Language and rhetoric are important in a time of consequential power shifts and may even form a key front in Asia’s great-power rivalry—especially now, looking at US strategy in the region. Washington’s declared strategy of a free and open Indo-Pacific—despite what the name suggests—still struggles to convince that it has transitioned from mere rhetoric into genuine action.

The pulse of the regional debate suggests that there are now four dominant—albeit misleading—narratives in Southeast Asia about great-power competition and the differing roles of China and the US.

The first is the push-back against a paradigm of great-power competition in which smaller states are compelled to choose between Washington and Beijing. The narrative of choice isn’t a new one, but it has gained currency particularly among the ASEAN leaders over the past year. At the 2018 ASEAN summit, Singapore’s Lee Hsien Loong declared that making such a choice might be unavoidable. ‘Circumstances may come where ASEAN could have to choose one over the other,’ he said.

Some six months later, as the debate intensified, Singapore’s PM steadfastly resisted the notion that the region should have to choose. In a keynote speech at the 2019 Shangri La Dialogue, Lee stressed that Singapore wants to be friends with both, rather than choose one over another. This view is not exclusive to Singapore; as a recent report from the Brookings Institution, Don’t make us choose, makes clear, it’s now widespread across ASEAN.
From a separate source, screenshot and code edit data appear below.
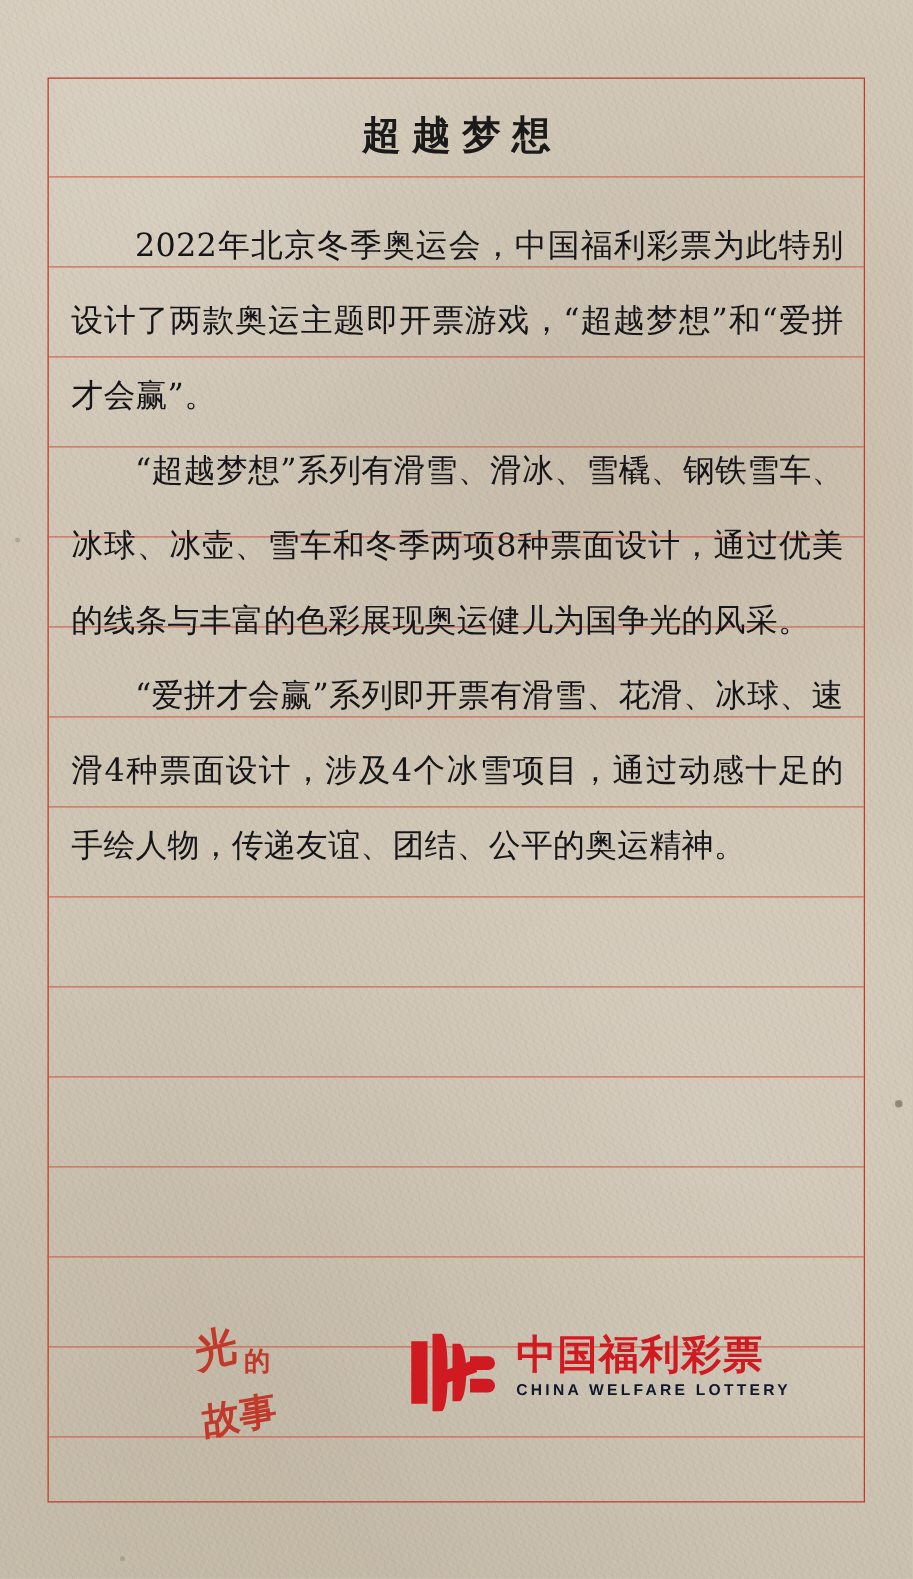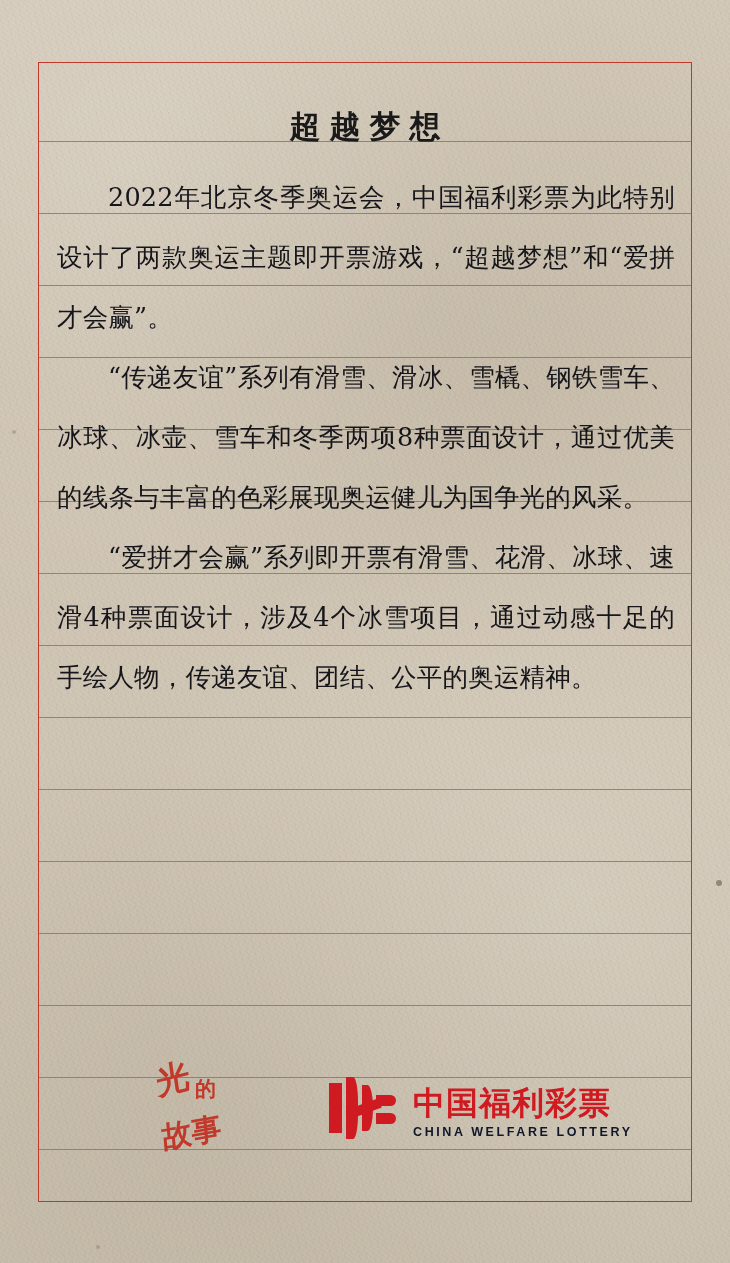"超越梦想" .title { top: 43px -> 24px }
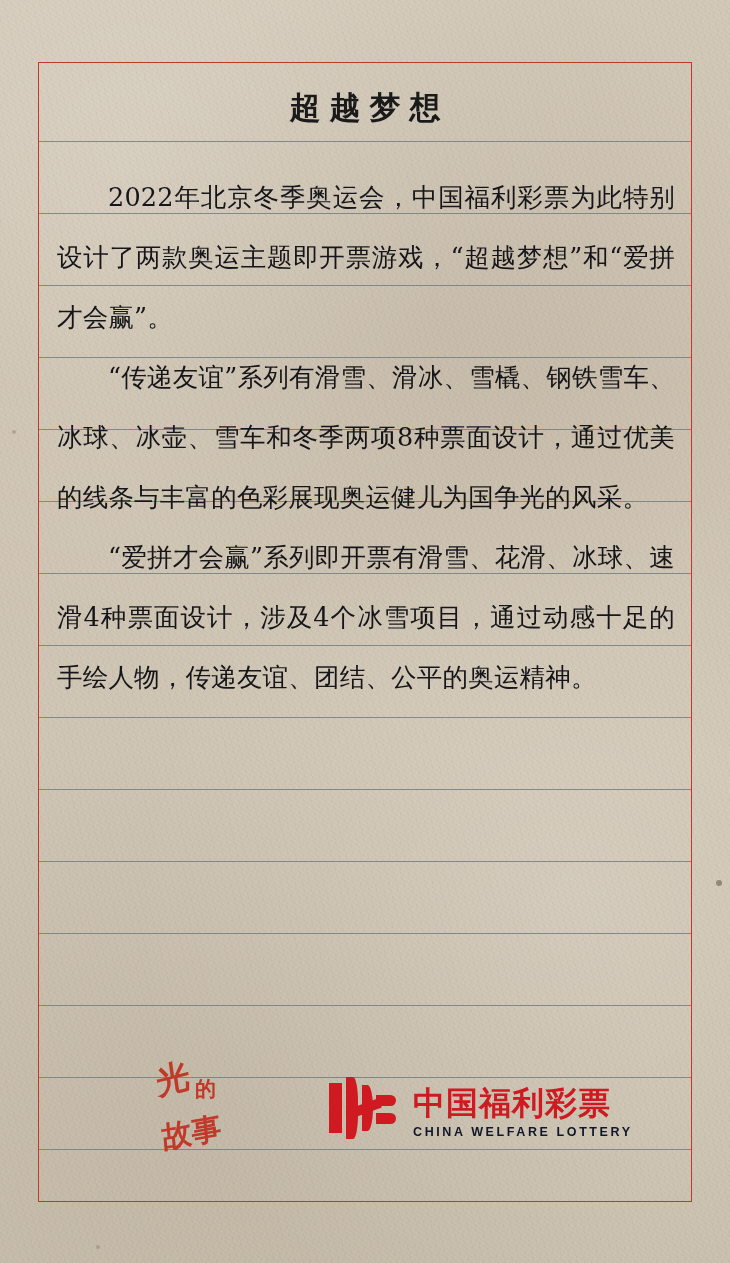"“传递友谊”系列有滑雪、滑冰、雪橇、钢铁雪车、冰球、冰壶、雪车和冬季两项8种票面" p { text: 传递友谊 -> 超越梦想 }
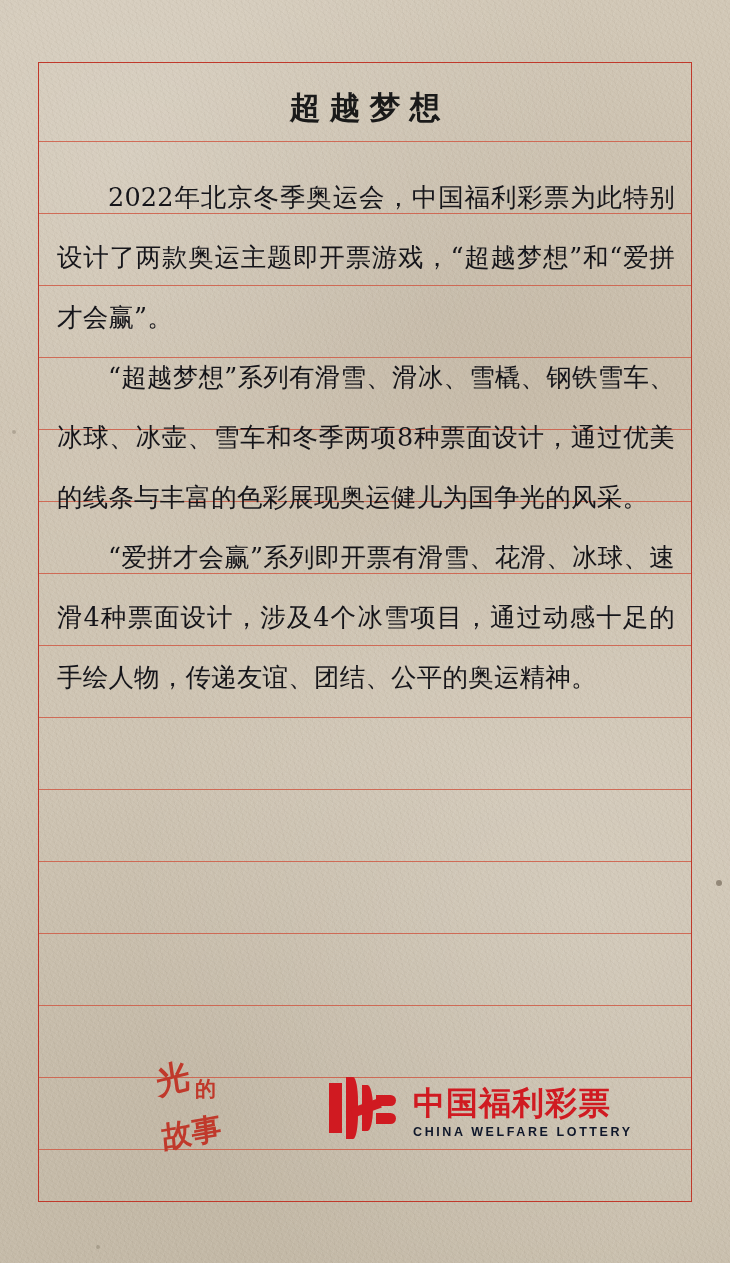"中国福利彩票" .welfare { align-items: flex-end -> flex-start }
While this narrative narrowly—and falsely—frames the choice as either/or, it does reflect a level of anxiety about the impact of growing great-power competition and resistance to the return of bipolarity. While Beijing has a track record in pushing binary choices, the debate has shifted the focus onto the US. Now it appears that Washington is the great power that’s asking states in the region to choose.

US Vice President Mike Pence and Secretary of State Mike Pompeo have appeared to convey the following message at previous regional summits and in public speeches: ‘Don’t go for the debt-trap diplomacy of the Belt and Road Initiative. The free and open Indo-Pacific is a much better alternative to the Sino-centric regional order.’ The Huawei ban declared by the US and some of its closest allies also involves regional fears about a new technology iron curtain. Rather than seeing viable and attractive alternatives, more often than not Southeast Asia sees having to choose as an imposition.

Indeed, the Trump administration’s language fuels this interpretation. The narrative also misleadingly suggests that all other actors are destined to fall victim to the great-power contest and that they have no, or little, power to influence events. In fact, the US–China choice serves different purposes for some of the Southeast Asian states in manoeuvring in a tenser strategic environment—a development that deserves a separate analysis. But that doesn’t change the fact that this narrative is being popularised.

When it comes to ASEAN’s relations with China, another dominant refrain is the narrative of destiny.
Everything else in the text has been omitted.